⟨

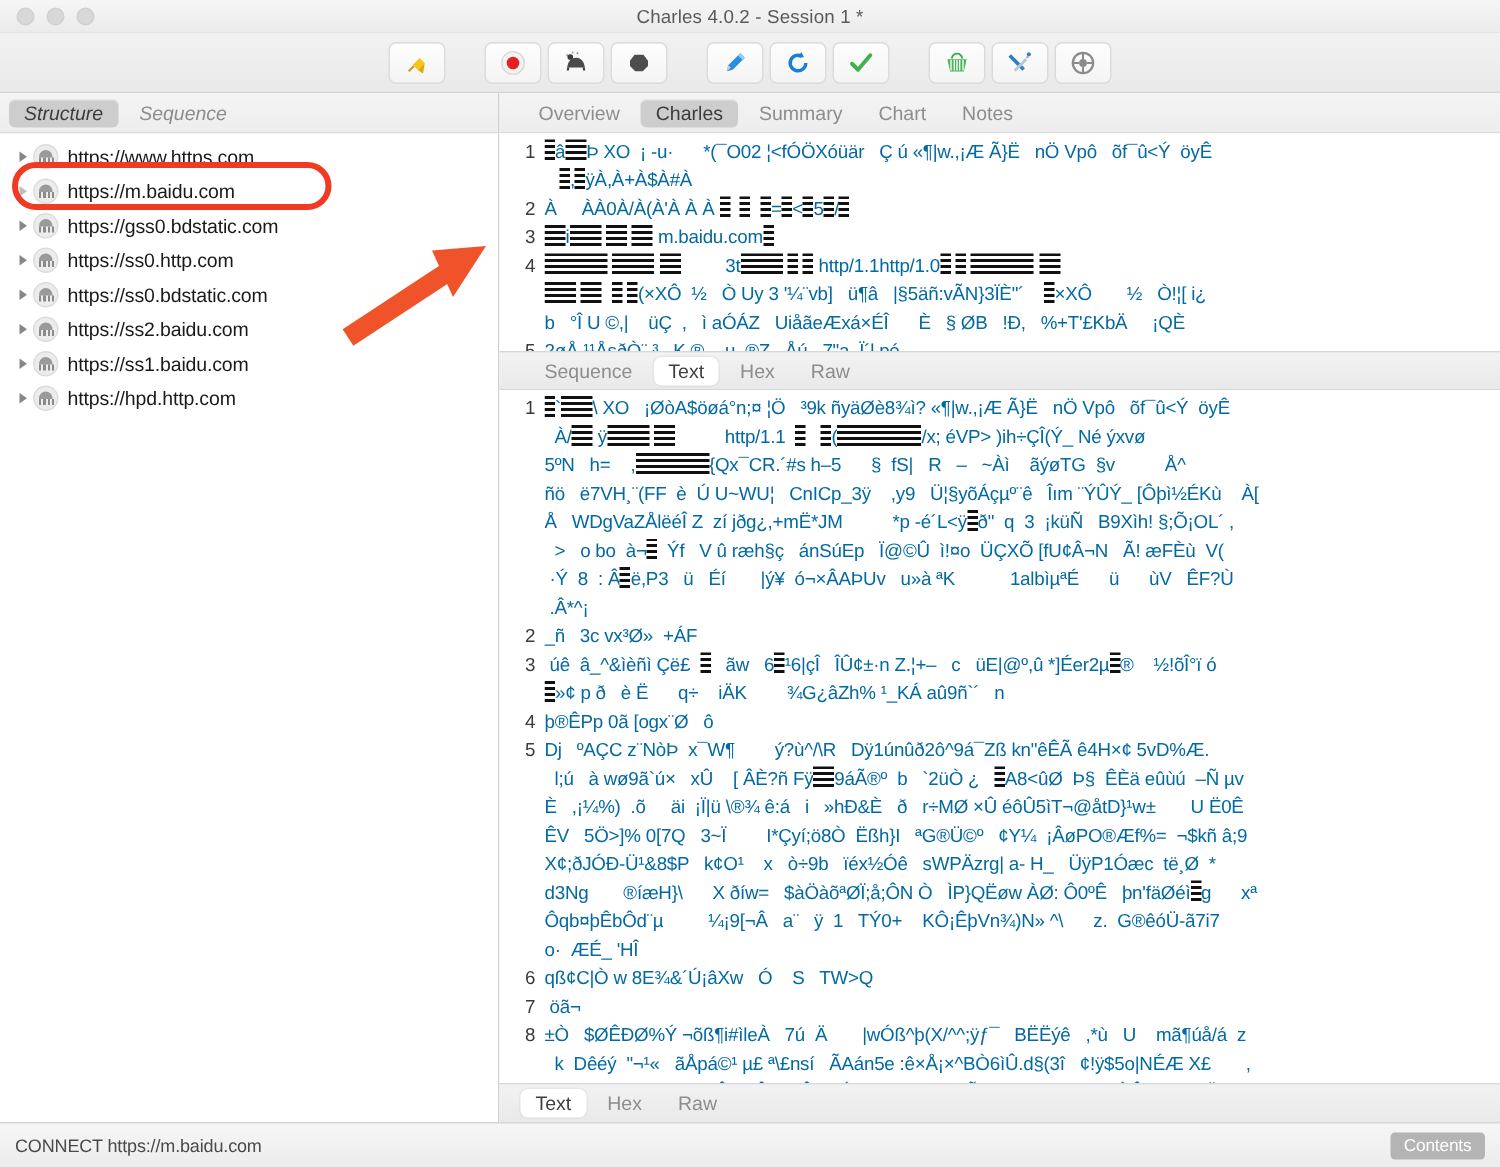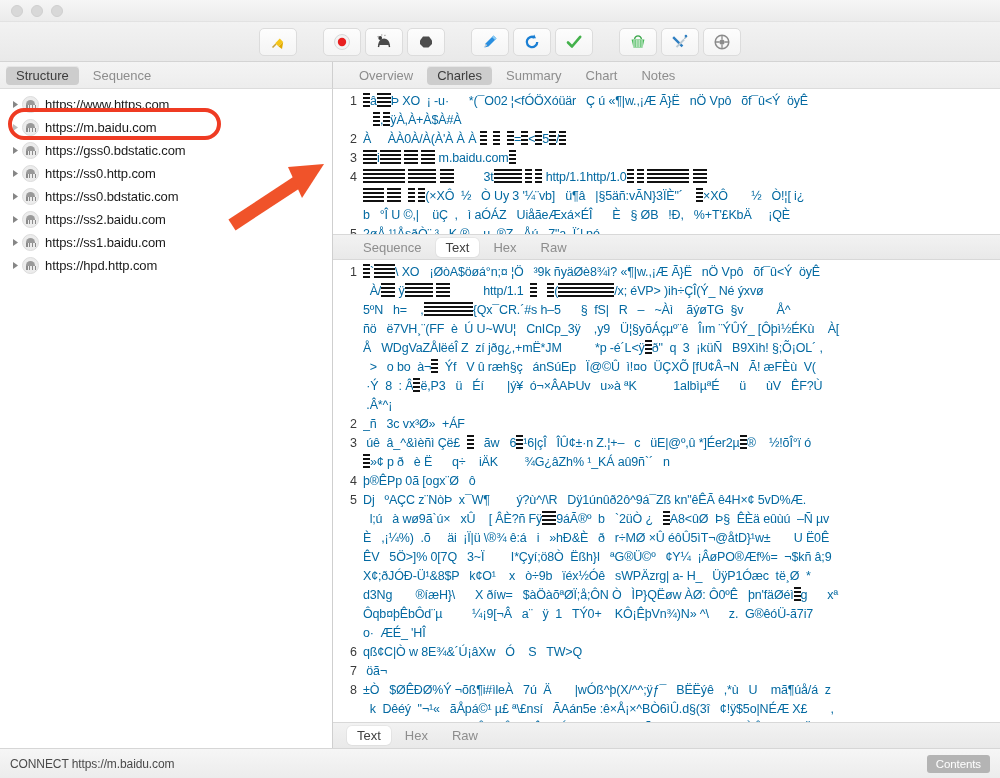--- a/index.html
+++ b/index.html
@@ -275,20 +275,21 @@
 <body>
 
 <div id="app">
 
   <div class="titlebar">
     <div class="traffic">
       <div class="light"></div>
       <div class="light"></div>
       <div class="light"></div>
     </div>
+    <div class="title-text">Charles 4.0.2 - Session 1 *</div>
   </div>
 
   <div class="toolbar">
 
     <div class="tb-btn">
       <span>
         <svg width="18" height="18" viewBox="0 0 18 18">
           <path d="M3.5 14.5 L7 11" stroke="#c7a23a" stroke-width="1.6" fill="none"></path>
           <path d="M6.2 10.2 L10.8 5.6 L14.2 9 L9.6 13.6 Z" fill="#f5c518"></path>
           <path d="M9.6 13.6 L13 16 L14.2 9 Z" fill="#e0a800"></path>
@@ -384,21 +385,21 @@
           <circle cx="9" cy="9" r="6.8" fill="none" stroke="#8b8b8b" stroke-width="1.5"></circle>
           <circle cx="9" cy="9" r="2.6" fill="#8b8b8b"></circle>
           <path d="M9 2.2 V6.4 M9 11.6 V15.8 M2.2 9 H6.4 M11.6 9 H15.8" stroke="#8b8b8b" stroke-width="1.3"></path>
         </svg>
       </span>
     </div>
 
   </div>
 
   <div style="display:flex; flex:0 0 auto;">
-    <div class="tabstrip sidebar-tabs" style="width:333px; flex:0 0 333px; border-right:1px solid #cfcfcf;">
+    <div class="tabstrip sidebar-tabs" style="width:333px; flex:0 0 333px; border-right:1px solid #cfcfcf;font-style:italic;">
       <div class="tab active">Structure</div>
       <div class="tab">Sequence</div>
     </div>
     <div class="tabstrip detail-tabs" style="flex:1 1 auto;">
       <div class="tab">Overview</div>
       <div class="tab active">Charles</div>
       <div class="tab">Summary</div>
       <div class="tab">Chart</div>
       <div class="tab">Notes</div>
     </div>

⟩

**Task directions:**
Collect every line above that contains the word "active".

**Answer below:**
       <div class="tab active">Structure</div>
       <div class="tab active">Charles</div>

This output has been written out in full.